Na lógica clássica, a negação da negação é equivalente à afirmação. Poder-se-ia então pensar que, nesta luta interna do cristianismo, a corrente vencedora, ao recusar a recusa da matéria, tomava o partido da matéria. No entanto, a lógica real é mais subtil do que a lógica formal.

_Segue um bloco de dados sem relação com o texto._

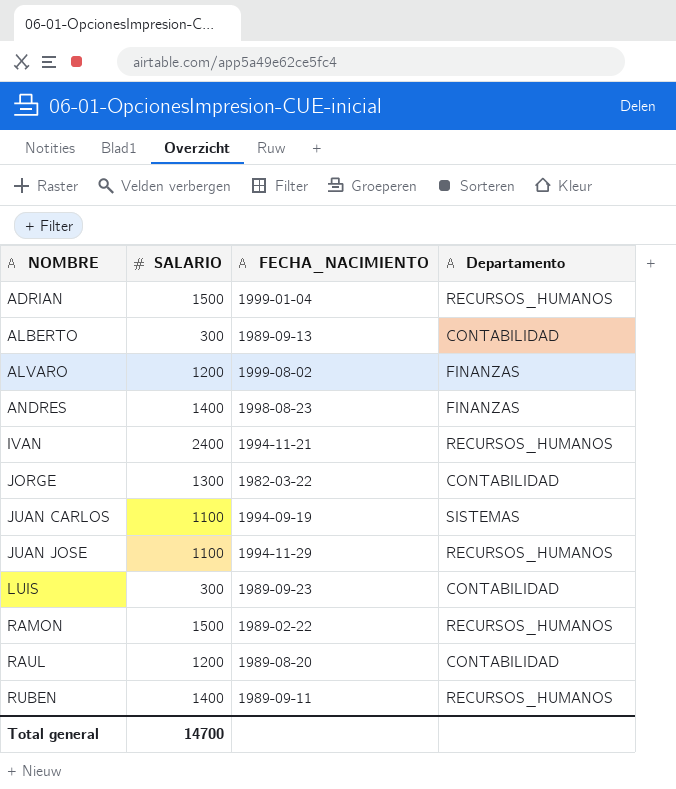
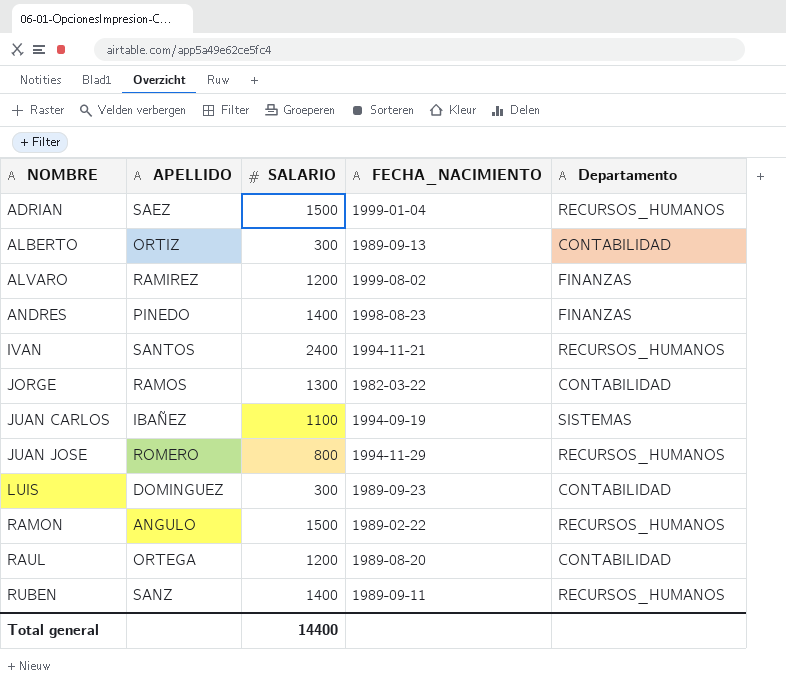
column APELLIDO | position: none -> 2
JUAN JOSE | SALARIO: 1100 -> 800
Total general | SALARIO: 14700 -> 14400

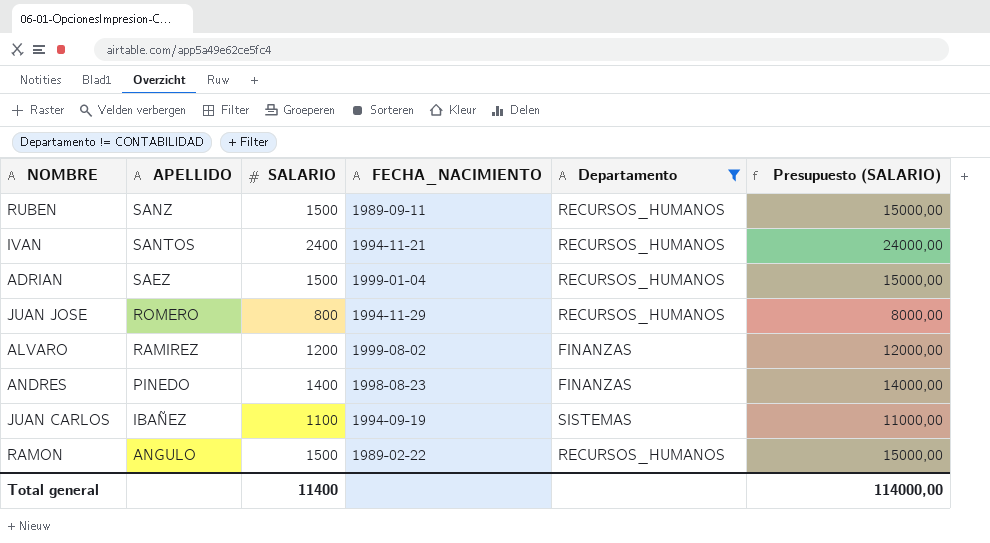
filter: none -> Departamento != CONTABILIDAD
row order: NOMBRE ascending -> APELLIDO descending
column Presupuesto (SALARIO) | formula: none -> [SALARIO] * 10
RUBEN | SALARIO: 1400 -> 1500
Total general | SALARIO: 14400 -> 11400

Assim, ao longo dos subsequentes séculos, o cristianismo teve sempre entre os seus mais dignos representantes, homens e mulheres de enorme espiritualidade.
Mas se isto é verdade para todos os santos que deixaram o seu nome na história, e também para os muitos mais que permanecerão para sempre desconhecidos, não o é contudo para a maioria dos fiéis. Recusando a síntese quase impossível entre a recusa da matéria e a aceitação da matéria, e preferindo recusar a recusa da matéria, o cristianismo falhou em dar o salto em direção à Redenção, e, sem dar por isso, abriu as portas ao materialismo. As consequências estão agora à nossa vista.
9/10/2015
Fernando Henrique de Passos
[1] Deixo aqui claro que vejo uma antinomia (quase) irreconciliável entre Religião e Filosofia: a primeira oferece a consolação da adoração; a segunda, a inquietação da busca. Talvez seja apenas mais uma instância da dicotomia feminino/masculino: a mulher procura amparo, o homem procura aventura. (Isto no tempo dos trogloditas, claro; hoje todos nós sabemos que já não é assim.) Na Índia, a tensão da Filosofia contaminou a paz da Religião; penso que o gnosticismo cristão herdou essa característica através dos seus “genes” orientais. A questão pode pôr-se assim: o fim último de um mistério é que o adorem ou que o desvendem? Talvez a feição mais espiritual da filosofia oriental tenha facilitado a sua aproximação à religião. Mas também é verdade que há aproximações desse tipo no cristianismo, e não só aproximações ao platonismo – muito naturais por este ser a principal exceção espiritual ao materialismo da filosofia grega – mas ao próprio aristotelismo, como é bem sabido. Mas esta observação só confirma o que já estava implícito desde o princípio deste texto: quanto mais queremos olhar a história de perto, tanto mais confusa e “misturada” ela se nos apresenta.